▶ [ASSIGNMENT]:
Give again, exactly as written, each line of the material below starting at the line that contains "text: -1540 ->" and ending at the line that contains "html: <p>Over the". Both ends count, and no other line does.
-----
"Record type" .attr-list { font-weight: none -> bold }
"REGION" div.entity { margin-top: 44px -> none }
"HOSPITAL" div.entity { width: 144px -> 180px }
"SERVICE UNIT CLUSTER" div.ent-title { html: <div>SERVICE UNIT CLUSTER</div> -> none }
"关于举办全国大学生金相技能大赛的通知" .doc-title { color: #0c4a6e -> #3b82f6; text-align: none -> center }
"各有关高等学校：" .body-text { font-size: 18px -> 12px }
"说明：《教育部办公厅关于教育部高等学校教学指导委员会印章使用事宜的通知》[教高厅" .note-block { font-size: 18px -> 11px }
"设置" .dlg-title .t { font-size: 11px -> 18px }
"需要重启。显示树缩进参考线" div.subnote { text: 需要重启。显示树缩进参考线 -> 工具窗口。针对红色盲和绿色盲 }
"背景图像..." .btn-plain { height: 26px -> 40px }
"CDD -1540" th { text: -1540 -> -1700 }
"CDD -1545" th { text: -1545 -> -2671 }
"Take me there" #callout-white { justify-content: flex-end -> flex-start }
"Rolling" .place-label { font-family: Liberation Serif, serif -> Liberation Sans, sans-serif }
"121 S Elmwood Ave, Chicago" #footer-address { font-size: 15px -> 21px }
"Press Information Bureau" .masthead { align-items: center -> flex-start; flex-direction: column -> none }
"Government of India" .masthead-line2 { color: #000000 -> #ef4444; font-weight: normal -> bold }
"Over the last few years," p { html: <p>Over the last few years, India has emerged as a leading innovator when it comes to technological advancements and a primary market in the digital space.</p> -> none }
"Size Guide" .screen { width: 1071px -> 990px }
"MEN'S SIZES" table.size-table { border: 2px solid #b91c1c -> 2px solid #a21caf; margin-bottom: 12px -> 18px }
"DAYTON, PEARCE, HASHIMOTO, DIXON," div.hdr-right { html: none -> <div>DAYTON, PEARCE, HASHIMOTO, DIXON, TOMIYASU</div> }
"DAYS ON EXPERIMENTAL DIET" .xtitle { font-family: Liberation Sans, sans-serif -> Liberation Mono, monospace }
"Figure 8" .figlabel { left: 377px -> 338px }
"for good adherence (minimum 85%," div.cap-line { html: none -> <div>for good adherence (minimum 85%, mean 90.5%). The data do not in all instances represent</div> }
-----
▶ [OUTPUT FOR THIS TASK]:
"CDD -1540" th { text: -1540 -> -1700 }
"CDD -1545" th { text: -1545 -> -2671 }
"Take me there" #callout-white { justify-content: flex-end -> flex-start }
"Rolling" .place-label { font-family: Liberation Serif, serif -> Liberation Sans, sans-serif }
"121 S Elmwood Ave, Chicago" #footer-address { font-size: 15px -> 21px }
"Press Information Bureau" .masthead { align-items: center -> flex-start; flex-direction: column -> none }
"Government of India" .masthead-line2 { color: #000000 -> #ef4444; font-weight: normal -> bold }
"Over the last few years," p { html: <p>Over the last few years, India has emerged as a leading innovator when it comes to technological advancements and a primary market in the digital space.</p> -> none }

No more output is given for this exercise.